[Before-and-after change records]

>>

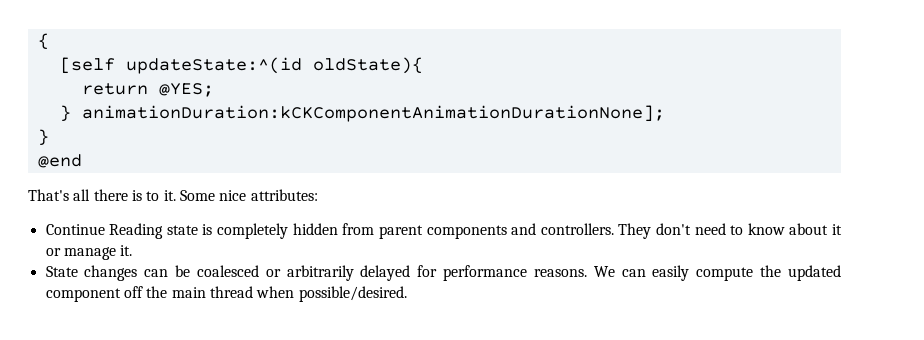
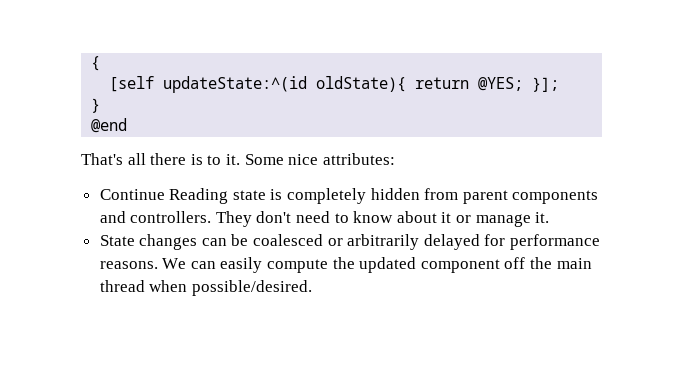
(423, 65) // -> (407, 84) none
[59,105,665,122] // } animationDuration:kCKComponentAnimationDurationNone]; -> [532,77,560,92] }];

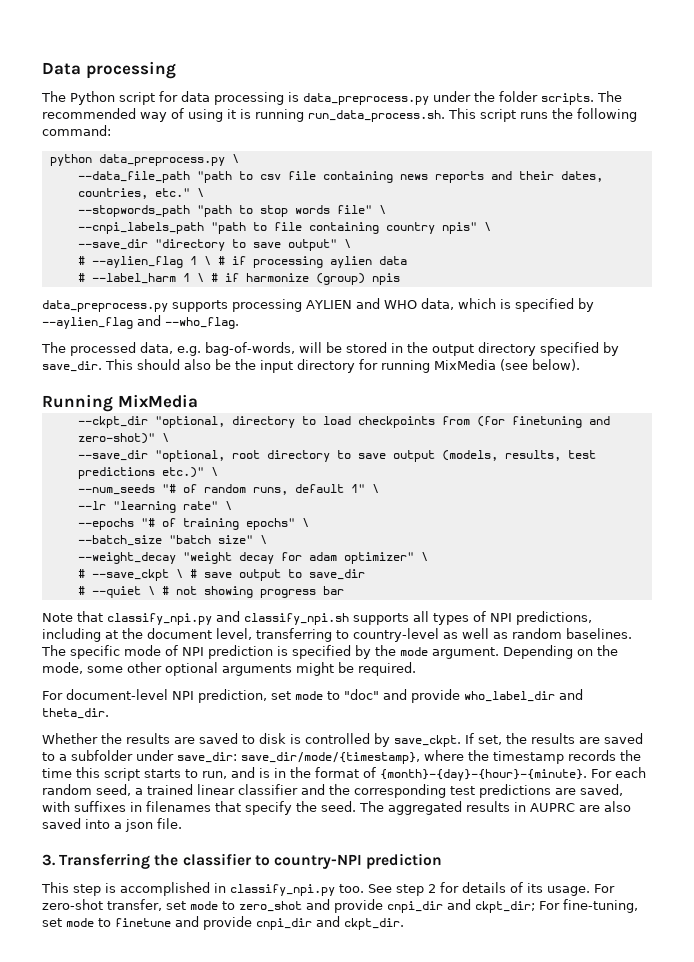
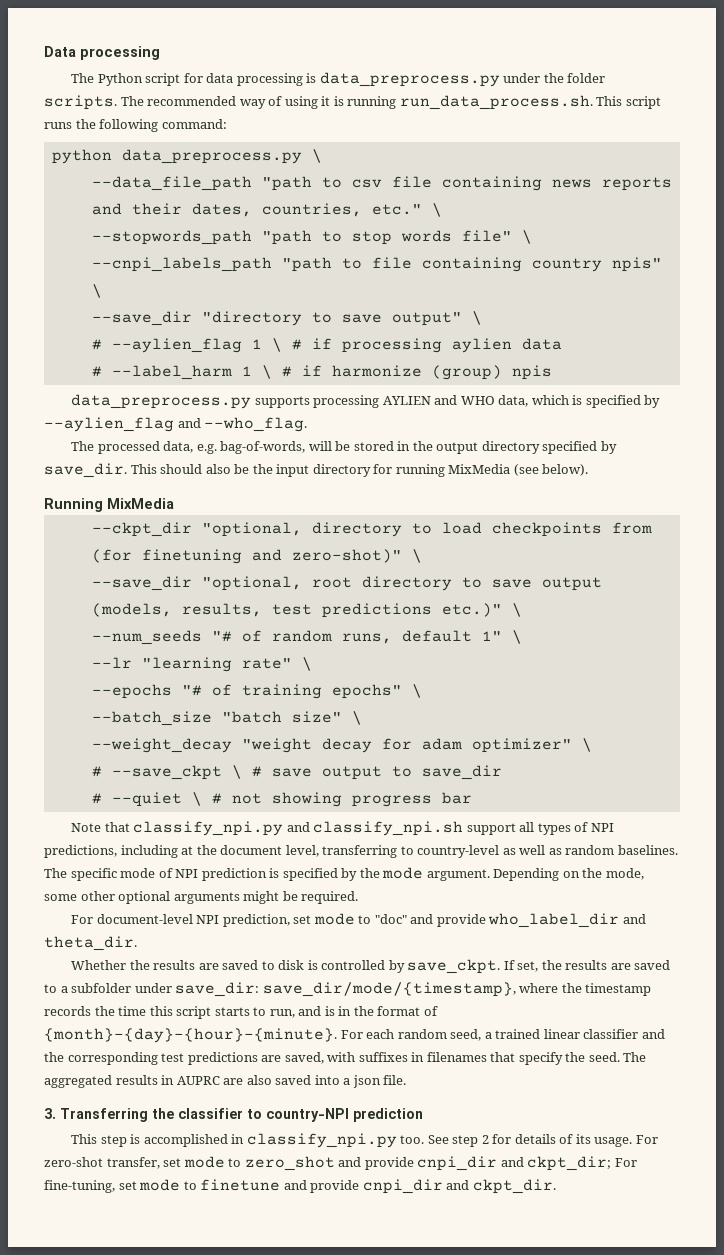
[353,613,409,625] supports -> [466,823,516,835] support

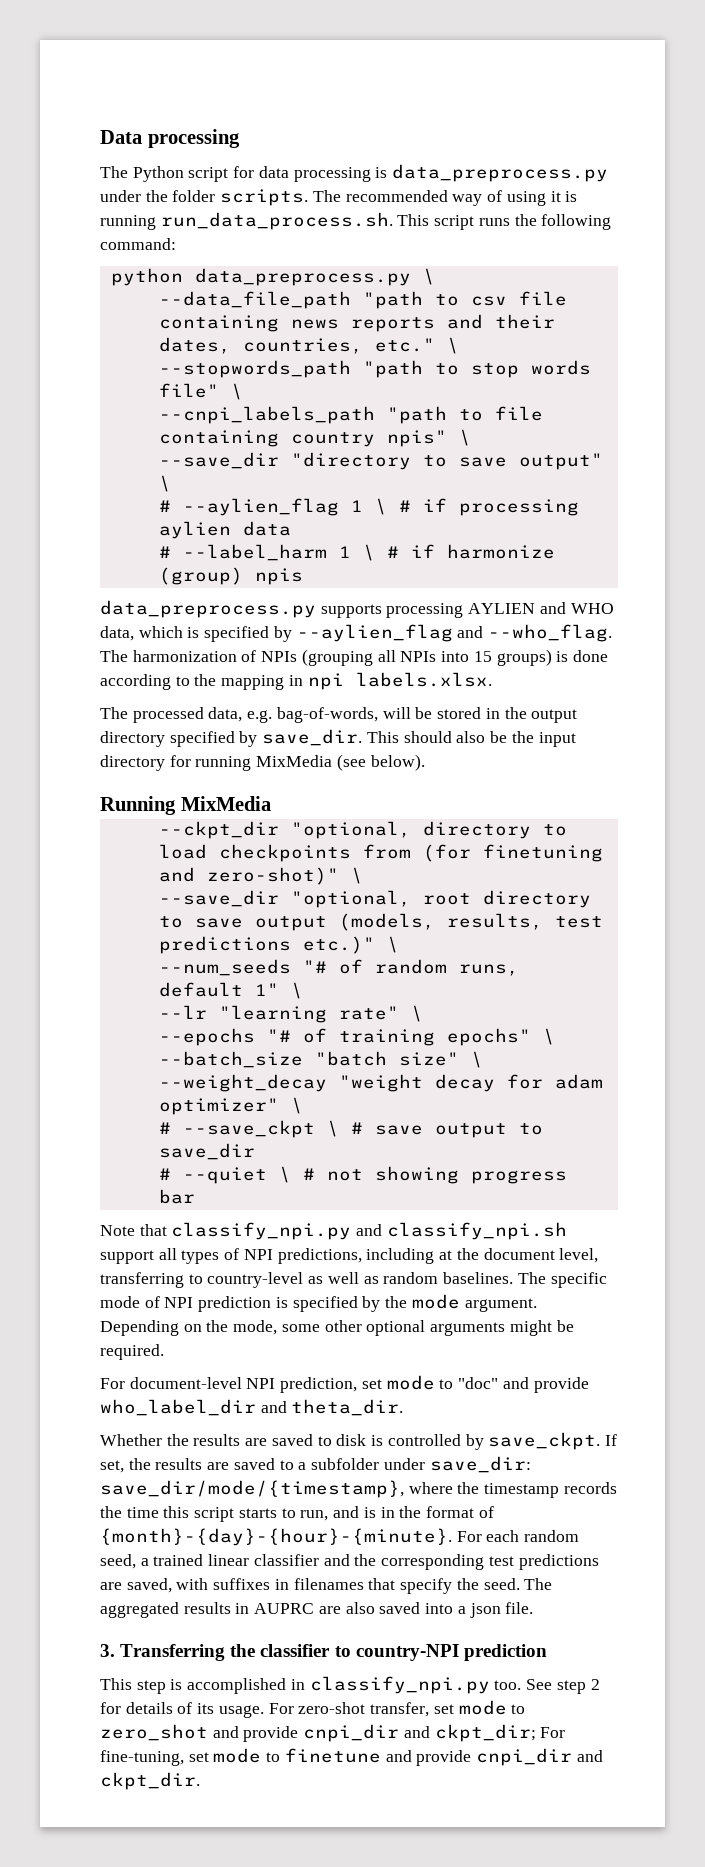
(308, 424) none -> [100,649,608,666] [100,672,492,690] The harmonization of NPIs (grouping all NPIs into 15 groups) is done according to the mapping in npi labels.xlsx.

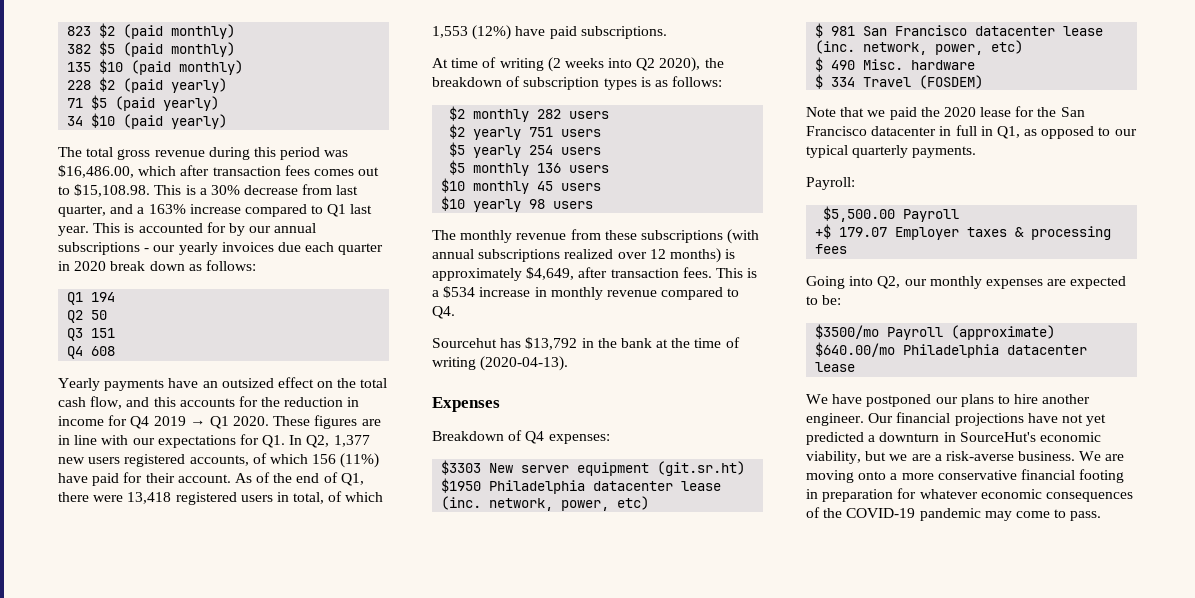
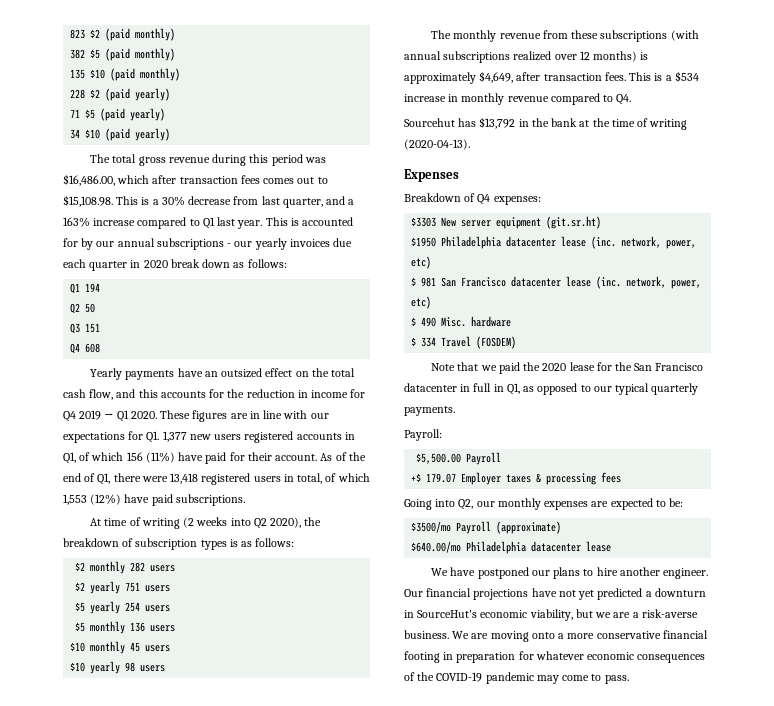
[289,435,330,448] In Q2, -> (160, 437) none
[189,455,249,466] accounts, -> [296,432,355,440] [63,452,76,464] accounts in Q1,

<<

THE TASK: Word for word, restate the lines running from the one containing "[289,435,330,448] In Q2, -> (160, 437) none" through the final line of the records above, and nothing besides.

RESULT:
[289,435,330,448] In Q2, -> (160, 437) none
[189,455,249,466] accounts, -> [296,432,355,440] [63,452,76,464] accounts in Q1,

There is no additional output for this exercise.